Beberapa orang pelayat sudah mengingatkan Guna agar tidak iseng yang keterlaluan demikian. Lalu apa jawab Guna?
"Wualah! Wong tengkorak saja kok ditakuti. Tak mungkin mampu berbuat apa-apa lagi. Kalian saja yang penakut. Huh!"

Para pelayat hanya bisa mengelus dada, sambil berharap supaya apa yang dilakukan Guna ini memang tidak mengundang malapetaka yang merugikan diri dan keluarganya.
Malam sepulang dari melayat. Guna cangkrukan di gardu kamling tak jauh dari rumahnya. Lelaki dengan lima orang anak hasil perkawinannya dengan Gianti (30) ini memang hampir tiap malam jagongan dengan banyak orang sedesanya di pos kamling dekat kuburan tersebut.
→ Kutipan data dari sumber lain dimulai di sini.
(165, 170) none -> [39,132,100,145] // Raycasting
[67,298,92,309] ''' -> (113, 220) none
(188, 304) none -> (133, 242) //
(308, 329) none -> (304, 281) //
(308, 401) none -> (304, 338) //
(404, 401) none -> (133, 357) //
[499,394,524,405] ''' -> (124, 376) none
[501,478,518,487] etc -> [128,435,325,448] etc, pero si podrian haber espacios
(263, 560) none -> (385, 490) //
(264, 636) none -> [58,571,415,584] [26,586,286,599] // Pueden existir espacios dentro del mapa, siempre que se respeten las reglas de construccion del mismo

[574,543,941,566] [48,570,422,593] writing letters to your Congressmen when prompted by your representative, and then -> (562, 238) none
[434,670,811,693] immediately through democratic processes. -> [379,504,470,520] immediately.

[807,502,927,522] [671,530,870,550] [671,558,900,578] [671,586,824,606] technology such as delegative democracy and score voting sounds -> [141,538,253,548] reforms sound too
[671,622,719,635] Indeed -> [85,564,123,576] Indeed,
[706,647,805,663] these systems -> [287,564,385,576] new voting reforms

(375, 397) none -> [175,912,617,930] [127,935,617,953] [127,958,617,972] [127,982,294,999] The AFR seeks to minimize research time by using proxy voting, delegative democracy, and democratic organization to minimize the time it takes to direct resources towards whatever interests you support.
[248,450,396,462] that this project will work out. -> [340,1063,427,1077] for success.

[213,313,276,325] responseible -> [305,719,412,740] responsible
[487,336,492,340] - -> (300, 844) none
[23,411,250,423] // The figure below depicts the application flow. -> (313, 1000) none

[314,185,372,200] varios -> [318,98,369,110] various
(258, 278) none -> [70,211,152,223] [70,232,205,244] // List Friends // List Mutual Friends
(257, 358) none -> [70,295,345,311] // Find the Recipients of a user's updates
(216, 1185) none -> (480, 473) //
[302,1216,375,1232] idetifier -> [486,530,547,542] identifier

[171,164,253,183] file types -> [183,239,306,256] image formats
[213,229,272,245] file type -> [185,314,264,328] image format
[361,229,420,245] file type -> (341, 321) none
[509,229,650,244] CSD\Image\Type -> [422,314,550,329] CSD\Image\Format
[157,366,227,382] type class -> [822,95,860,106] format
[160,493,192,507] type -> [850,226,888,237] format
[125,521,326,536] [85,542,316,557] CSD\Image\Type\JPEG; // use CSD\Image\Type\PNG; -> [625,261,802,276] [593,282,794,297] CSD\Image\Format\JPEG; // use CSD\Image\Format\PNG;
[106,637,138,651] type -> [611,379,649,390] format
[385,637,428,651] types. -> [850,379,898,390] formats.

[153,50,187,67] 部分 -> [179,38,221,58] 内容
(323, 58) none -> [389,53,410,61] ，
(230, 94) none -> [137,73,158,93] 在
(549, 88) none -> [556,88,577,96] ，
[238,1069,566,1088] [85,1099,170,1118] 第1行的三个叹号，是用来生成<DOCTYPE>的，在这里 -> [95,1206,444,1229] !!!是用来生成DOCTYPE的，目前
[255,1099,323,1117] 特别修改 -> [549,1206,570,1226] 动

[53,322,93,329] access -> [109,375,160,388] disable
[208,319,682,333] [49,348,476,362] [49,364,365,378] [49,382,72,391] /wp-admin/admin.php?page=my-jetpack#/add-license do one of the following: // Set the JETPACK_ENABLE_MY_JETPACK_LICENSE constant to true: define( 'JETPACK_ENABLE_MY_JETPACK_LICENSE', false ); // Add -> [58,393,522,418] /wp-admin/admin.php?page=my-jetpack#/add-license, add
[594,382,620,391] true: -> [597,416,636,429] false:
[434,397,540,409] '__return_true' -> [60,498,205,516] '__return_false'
Entah ada pengaruh apa, baru jam sebelas malam, Guna pamit pulang terlebih dahulu kepada kawan-kawannya.
"Aku ngantuk. Mau tidur. Pulang dulu,"
ujar Guna sambil menerobos kepekatan malam yang berhembuskan angin musim penghujan ini.
"Kok njanur gunung (tidak biasanya),

Kang Guna. Memang mau kelonan dengan Yu Gianti, ya?" canda Kirna, lelaki pedagang sayur di Pasar Ngemplak tadi pada Guna.
"Kelon dengkulmu! Orang ngantuk kok nggak boleh!" jawab Guna terus melangkah tanpa memperdulikan ocehan kawan-kawan di pos kamling.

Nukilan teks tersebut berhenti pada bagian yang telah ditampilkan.